XEM: XML Evolution Management

Kramer, D.
Kramer, D
Masters Thesis, Worchester Polytechnic Institute, 2001
Citations range: 
10 - 49

As information on the World Wide Web continues to proliferate at an astounding rate, the Extensible Markup Language (XML) has been emerging as a standard format for data representation on the web. In many application domains, specific document type definitions (DTDs) are designed to enforce a semantically agreed-upon structure of the XML documents. In XML context, these structural definitions serve as schemata. However, both the data and the structure (schema) of XML documents tend to change over time for a multitude of reasons, including to correct design errors in the DTD, to allow expansion of the application scope over time, or to account for the merging of several businesses into one.
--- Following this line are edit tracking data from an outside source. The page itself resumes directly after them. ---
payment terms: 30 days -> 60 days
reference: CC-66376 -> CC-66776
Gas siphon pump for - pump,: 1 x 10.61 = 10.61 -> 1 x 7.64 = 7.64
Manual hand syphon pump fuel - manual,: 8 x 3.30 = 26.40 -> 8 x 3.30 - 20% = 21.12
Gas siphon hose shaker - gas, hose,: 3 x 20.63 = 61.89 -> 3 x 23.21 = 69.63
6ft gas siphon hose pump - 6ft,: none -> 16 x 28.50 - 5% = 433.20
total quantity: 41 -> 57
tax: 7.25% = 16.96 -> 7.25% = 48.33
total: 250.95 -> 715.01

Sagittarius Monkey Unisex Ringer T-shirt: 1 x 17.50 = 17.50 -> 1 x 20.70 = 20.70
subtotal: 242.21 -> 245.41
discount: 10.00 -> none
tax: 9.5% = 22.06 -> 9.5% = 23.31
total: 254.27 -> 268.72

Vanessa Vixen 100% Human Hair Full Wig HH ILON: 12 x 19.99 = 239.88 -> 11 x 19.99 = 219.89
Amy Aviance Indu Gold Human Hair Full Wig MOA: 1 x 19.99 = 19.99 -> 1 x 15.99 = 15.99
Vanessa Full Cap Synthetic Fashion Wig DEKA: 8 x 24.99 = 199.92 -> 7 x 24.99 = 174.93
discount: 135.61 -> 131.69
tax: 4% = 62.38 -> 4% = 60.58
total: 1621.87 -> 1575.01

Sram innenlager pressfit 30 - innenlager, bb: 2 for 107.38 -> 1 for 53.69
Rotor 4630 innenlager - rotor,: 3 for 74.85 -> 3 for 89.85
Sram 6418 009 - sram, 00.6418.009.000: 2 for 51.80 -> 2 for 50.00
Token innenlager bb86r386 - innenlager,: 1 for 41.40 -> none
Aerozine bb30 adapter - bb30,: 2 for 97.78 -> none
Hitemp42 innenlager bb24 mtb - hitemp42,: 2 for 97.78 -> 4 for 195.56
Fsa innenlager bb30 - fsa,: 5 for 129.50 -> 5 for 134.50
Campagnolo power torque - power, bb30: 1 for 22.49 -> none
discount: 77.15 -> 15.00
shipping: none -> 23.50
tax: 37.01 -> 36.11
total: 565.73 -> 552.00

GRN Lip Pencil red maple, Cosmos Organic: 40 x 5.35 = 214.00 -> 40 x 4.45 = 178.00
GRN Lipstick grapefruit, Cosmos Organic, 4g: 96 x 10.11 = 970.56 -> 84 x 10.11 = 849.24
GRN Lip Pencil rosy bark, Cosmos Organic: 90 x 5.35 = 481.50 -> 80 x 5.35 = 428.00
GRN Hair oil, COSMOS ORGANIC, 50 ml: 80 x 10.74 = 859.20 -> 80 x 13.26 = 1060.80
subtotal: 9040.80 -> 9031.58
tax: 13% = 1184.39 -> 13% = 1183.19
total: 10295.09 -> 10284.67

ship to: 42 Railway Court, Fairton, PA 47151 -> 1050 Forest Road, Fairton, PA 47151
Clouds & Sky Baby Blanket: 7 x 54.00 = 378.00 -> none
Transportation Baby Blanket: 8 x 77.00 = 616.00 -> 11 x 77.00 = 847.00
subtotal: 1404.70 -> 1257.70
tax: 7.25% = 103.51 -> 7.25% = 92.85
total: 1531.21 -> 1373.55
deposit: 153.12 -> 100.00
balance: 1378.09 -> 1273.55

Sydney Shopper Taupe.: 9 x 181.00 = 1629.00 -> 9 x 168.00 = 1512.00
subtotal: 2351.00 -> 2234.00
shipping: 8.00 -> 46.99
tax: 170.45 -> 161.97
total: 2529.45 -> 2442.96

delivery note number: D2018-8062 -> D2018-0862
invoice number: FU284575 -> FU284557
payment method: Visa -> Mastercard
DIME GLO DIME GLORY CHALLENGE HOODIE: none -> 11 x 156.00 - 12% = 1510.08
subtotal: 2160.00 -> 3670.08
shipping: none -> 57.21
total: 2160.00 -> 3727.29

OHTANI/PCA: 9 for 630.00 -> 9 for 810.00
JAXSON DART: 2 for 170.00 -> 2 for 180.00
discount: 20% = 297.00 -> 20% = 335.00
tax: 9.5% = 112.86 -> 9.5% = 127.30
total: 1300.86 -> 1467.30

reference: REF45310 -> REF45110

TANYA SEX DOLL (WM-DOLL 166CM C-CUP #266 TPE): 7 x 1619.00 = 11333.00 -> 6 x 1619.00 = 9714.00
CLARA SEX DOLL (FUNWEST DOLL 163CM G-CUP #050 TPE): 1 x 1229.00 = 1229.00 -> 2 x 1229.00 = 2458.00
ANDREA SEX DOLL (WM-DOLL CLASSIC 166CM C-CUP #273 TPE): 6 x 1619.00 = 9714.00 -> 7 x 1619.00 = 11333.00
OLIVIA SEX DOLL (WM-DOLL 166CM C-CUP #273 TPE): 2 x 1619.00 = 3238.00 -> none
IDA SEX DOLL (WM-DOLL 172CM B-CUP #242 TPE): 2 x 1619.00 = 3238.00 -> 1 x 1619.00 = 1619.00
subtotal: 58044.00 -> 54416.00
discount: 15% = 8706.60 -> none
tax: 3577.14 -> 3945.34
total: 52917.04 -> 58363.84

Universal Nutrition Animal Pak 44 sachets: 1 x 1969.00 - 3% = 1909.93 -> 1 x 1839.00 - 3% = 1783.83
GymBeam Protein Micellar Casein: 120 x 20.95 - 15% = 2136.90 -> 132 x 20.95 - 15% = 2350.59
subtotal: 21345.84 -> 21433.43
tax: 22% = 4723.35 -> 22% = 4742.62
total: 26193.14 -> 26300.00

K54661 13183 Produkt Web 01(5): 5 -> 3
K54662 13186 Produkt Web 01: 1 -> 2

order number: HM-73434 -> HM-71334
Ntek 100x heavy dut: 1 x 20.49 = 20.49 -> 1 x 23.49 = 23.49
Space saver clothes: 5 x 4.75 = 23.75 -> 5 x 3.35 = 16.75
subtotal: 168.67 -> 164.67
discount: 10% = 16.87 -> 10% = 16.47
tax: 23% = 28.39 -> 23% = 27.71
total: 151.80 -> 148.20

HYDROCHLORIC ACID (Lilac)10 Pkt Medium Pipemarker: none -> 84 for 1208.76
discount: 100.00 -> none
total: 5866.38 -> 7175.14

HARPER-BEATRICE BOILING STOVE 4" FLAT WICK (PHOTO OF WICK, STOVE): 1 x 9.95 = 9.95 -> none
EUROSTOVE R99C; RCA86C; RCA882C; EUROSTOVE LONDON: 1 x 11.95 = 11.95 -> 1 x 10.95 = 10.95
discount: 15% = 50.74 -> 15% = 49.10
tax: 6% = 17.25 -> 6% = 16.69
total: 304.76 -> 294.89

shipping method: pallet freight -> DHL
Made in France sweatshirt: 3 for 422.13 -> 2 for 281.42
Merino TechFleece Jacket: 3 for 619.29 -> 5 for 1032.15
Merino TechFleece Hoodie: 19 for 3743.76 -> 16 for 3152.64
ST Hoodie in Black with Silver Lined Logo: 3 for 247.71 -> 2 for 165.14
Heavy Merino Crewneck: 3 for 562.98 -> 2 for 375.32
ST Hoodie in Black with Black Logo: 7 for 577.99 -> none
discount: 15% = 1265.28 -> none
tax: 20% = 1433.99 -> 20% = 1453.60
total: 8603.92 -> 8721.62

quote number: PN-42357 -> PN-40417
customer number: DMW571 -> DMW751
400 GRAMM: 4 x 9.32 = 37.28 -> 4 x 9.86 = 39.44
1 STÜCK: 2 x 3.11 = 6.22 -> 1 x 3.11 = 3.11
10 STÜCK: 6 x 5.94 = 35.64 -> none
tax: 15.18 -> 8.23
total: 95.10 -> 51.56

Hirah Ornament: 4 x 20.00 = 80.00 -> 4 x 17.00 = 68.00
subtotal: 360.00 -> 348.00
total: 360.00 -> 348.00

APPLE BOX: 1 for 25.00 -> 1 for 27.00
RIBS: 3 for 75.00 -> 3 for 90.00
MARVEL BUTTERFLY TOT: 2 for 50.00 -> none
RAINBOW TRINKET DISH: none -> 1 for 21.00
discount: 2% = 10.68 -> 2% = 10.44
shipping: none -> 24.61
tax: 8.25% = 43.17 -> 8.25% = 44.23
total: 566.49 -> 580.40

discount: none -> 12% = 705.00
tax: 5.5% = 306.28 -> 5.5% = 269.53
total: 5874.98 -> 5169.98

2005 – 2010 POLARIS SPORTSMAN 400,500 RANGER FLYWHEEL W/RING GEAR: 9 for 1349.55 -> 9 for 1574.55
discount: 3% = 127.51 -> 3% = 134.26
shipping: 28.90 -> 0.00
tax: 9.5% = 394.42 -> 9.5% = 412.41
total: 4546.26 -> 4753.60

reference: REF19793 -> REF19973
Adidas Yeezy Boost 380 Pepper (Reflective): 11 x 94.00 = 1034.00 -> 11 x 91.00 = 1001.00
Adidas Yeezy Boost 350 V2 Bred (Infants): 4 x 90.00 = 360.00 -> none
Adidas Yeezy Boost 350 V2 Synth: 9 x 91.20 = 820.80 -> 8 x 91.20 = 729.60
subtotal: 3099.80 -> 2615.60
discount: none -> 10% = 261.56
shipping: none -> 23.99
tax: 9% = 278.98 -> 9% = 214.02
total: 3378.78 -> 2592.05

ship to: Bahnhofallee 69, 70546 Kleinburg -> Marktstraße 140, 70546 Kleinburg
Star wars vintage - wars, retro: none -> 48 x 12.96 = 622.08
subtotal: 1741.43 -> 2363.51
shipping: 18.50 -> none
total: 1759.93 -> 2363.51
Most of the current software tools that enable the use of XML do not provide explicit support for such data or schema changes. Using these tools in a changing environment entails making manual edits to DTDs and XML data and reloading them from scratch. In this vein, we put forth the first solution framework, called XML Evolution Manager (XEM), to manage the evolution of DTDs and XML documents. XEM provides a minimal yet complete taxonomy of basic change primitives. These primitives, classified as either data or schema changes, are consistency-preserving. For a data change, they ensure that the modified XML document conforms to its DTD both in structure and constraints. For a schema change, they ensure that the new DTD is well-formed, and all existingXML documents are transformed also to conform to the modified DTD.We prove both the completeness of our evolution taxonomy, as well as its consistency-preserving nature. To verify the feasibility of our XEM approach we have implemented a working prototype system in Java, using the XML4J parser from IBM and PSE Pro as our backend storage system. We present an experimental study run on this system where we compare the relative efficiencies of the primitive operations in terms of their execution times. We then contrast these execution times against the time to reload the data, which would be required in a manual system. Based on the results of these experiments we conclude that our approach improves upon the previous method of making manual changes and reloading data from scratch by providing automated evolution management facilities for DTDs and XML documents.